━━━ RECORDS SUPPLIED

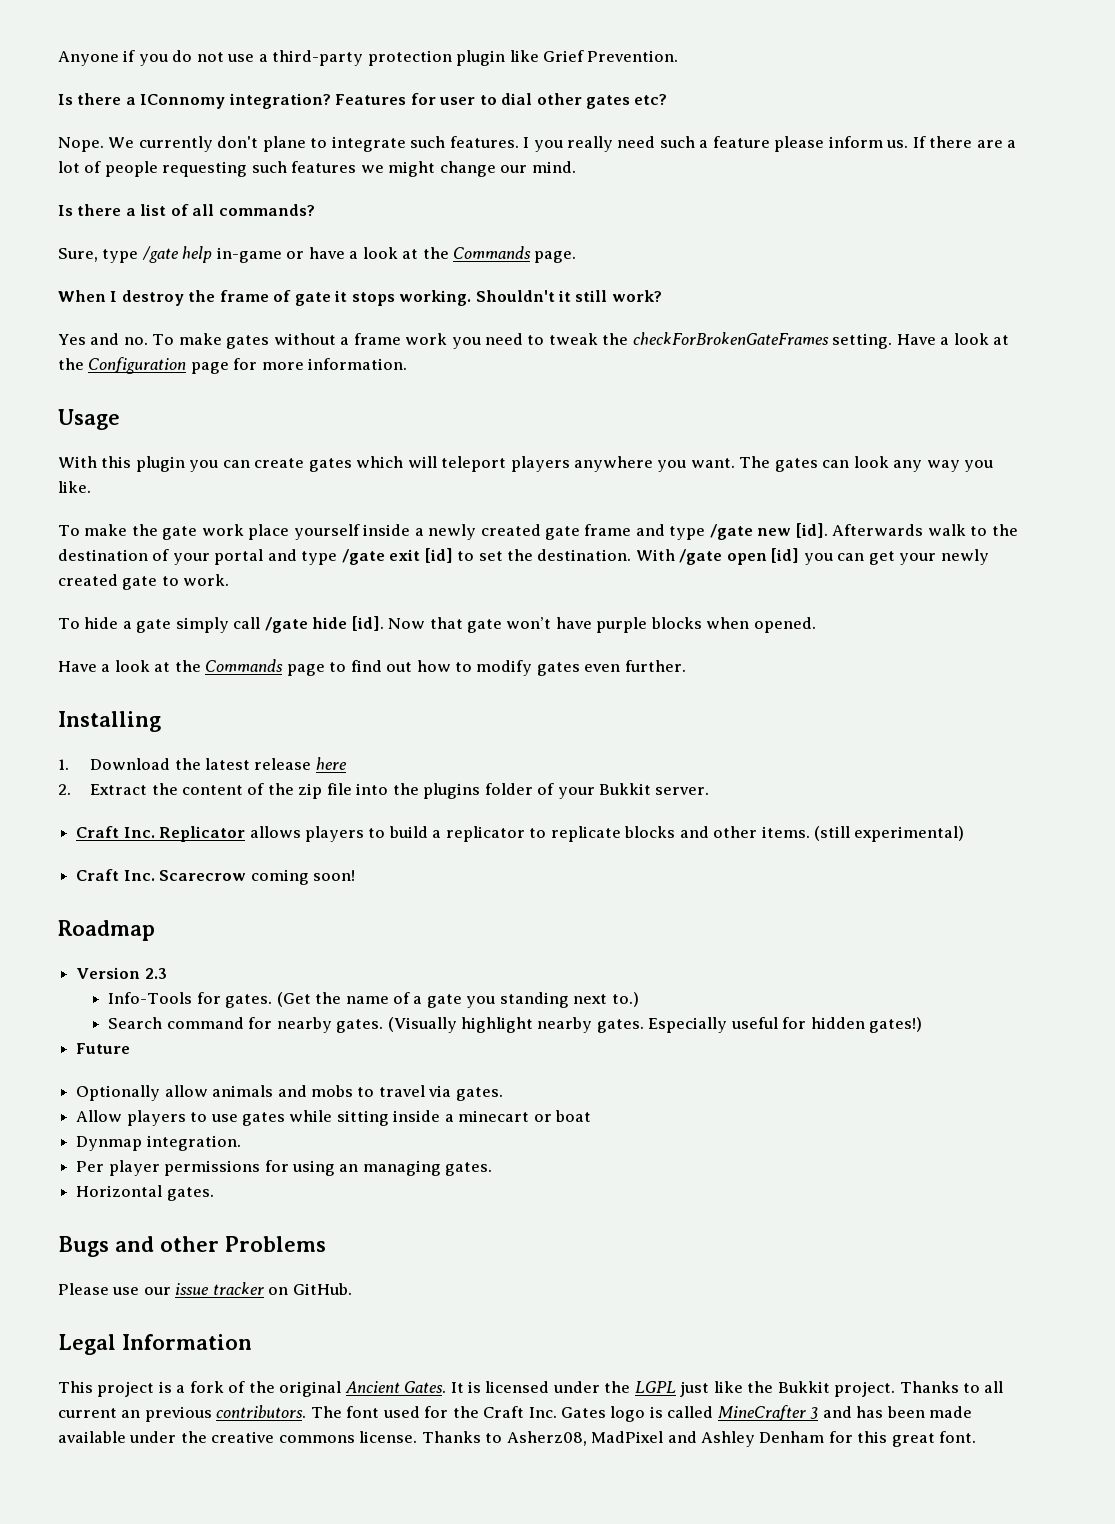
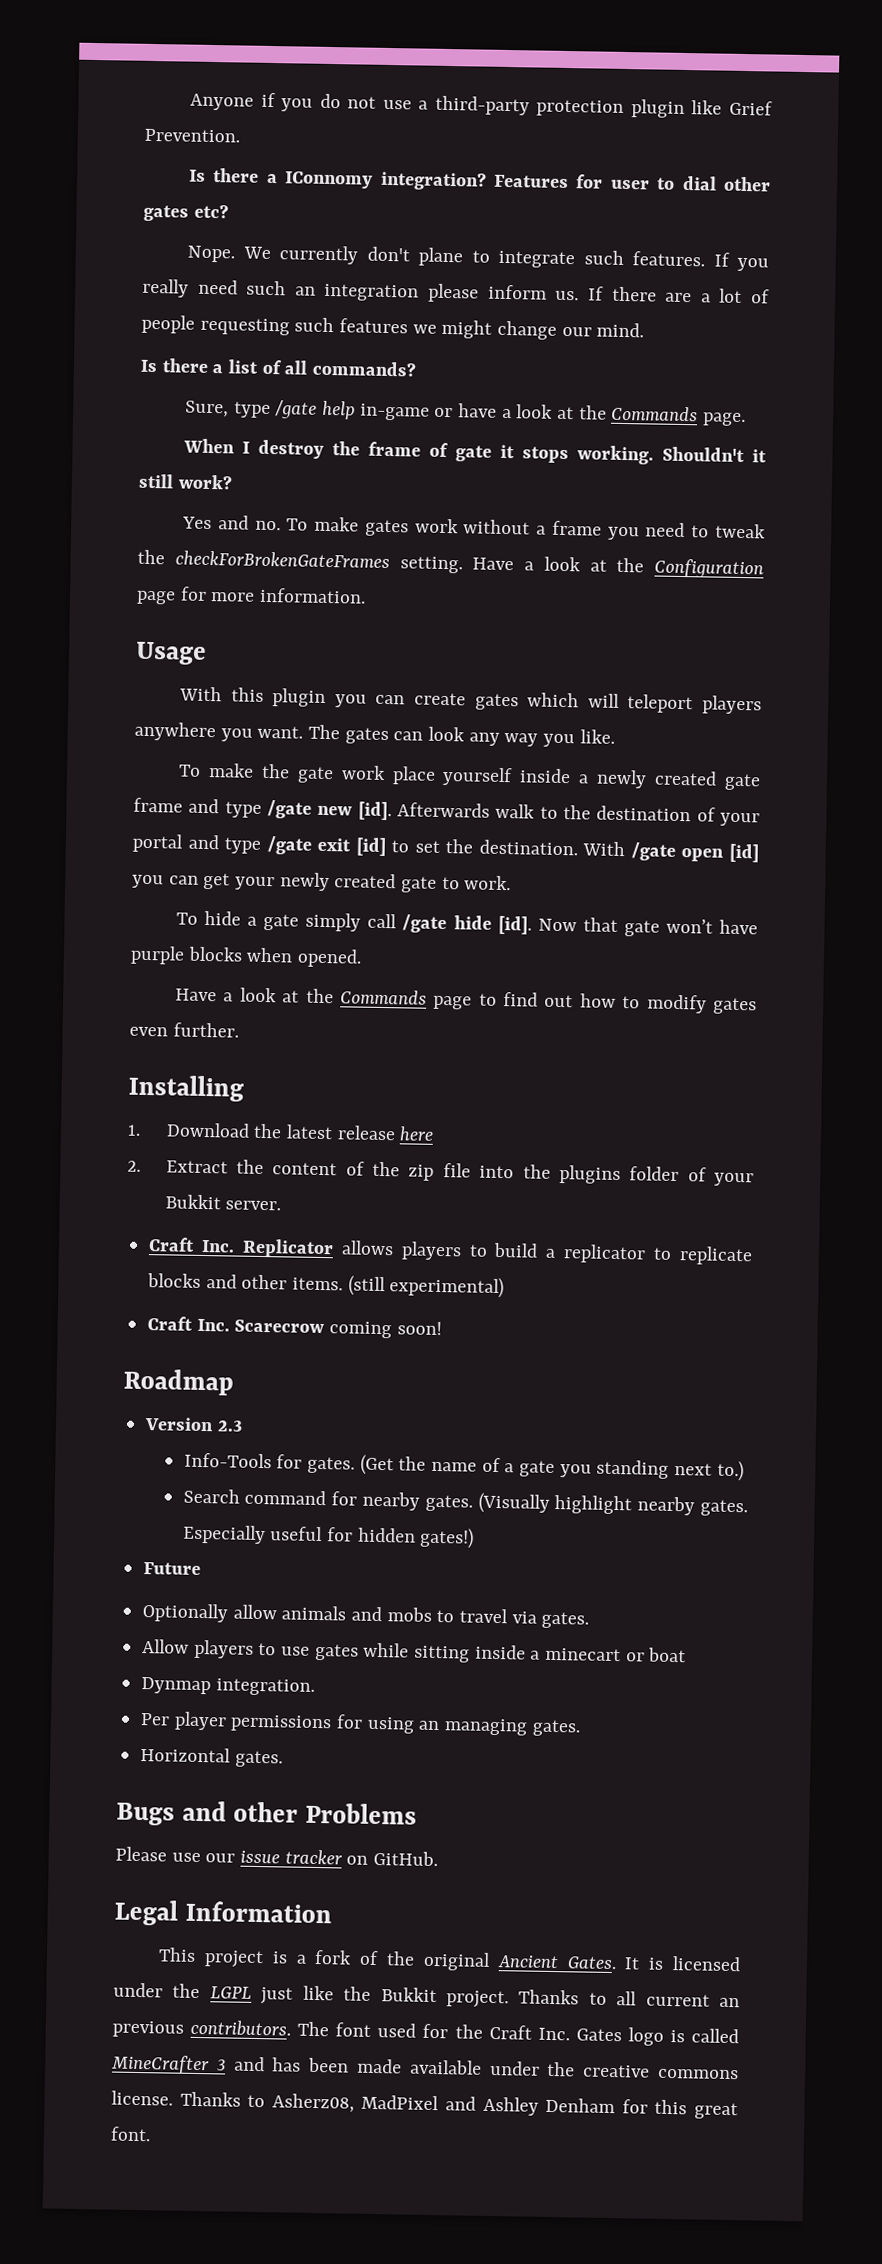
[523,137,530,148] I -> [713,252,730,267] If
[699,136,770,148] a feature -> [294,283,420,302] an integration
(270, 342) none -> [414,518,459,534] work
[405,333,448,345] work -> (602, 528) none

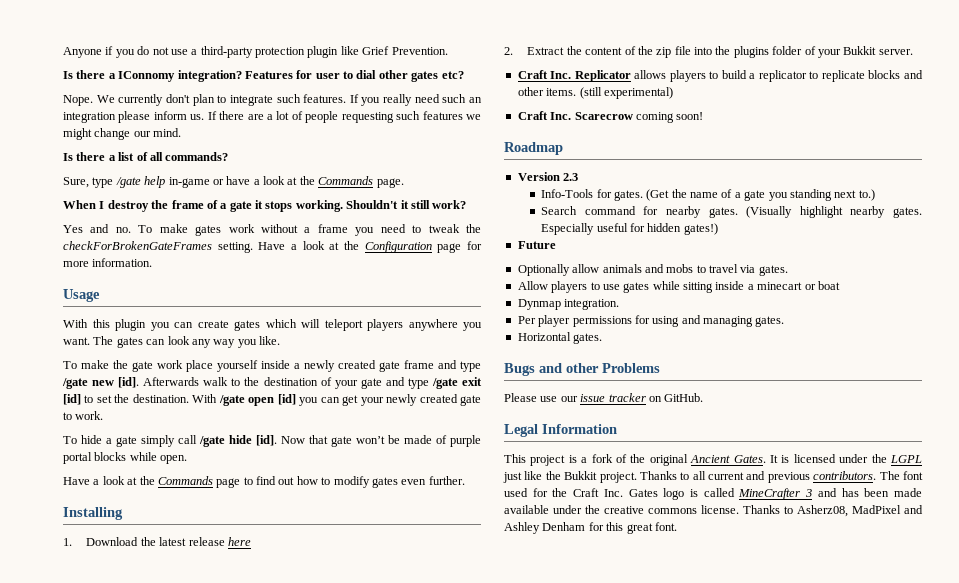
[418,247,464,267] plane -> [192,94,215,106] plan
(450, 450) none -> [220,203,228,209] a
[132,833,183,853] portal -> [360,378,382,389] gate
[718,919,758,935] [130,945,363,968] have purple blocks when opened. -> [388,435,481,447] [63,452,188,464] be made of purple portal blocks while open.
[418,1720,441,1731] an -> [681,315,701,324] and
[719,1997,740,2008] an -> [746,471,766,480] and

━━━━━━

» WHAT TO DO: Only a verbatim transcription of the lines from the one containing "[418,247,464,267] plane ->" through the last line of the records counts as the answer.

» REPLY TO THE TASK:
[418,247,464,267] plane -> [192,94,215,106] plan
(450, 450) none -> [220,203,228,209] a
[132,833,183,853] portal -> [360,378,382,389] gate
[718,919,758,935] [130,945,363,968] have purple blocks when opened. -> [388,435,481,447] [63,452,188,464] be made of purple portal blocks while open.
[418,1720,441,1731] an -> [681,315,701,324] and
[719,1997,740,2008] an -> [746,471,766,480] and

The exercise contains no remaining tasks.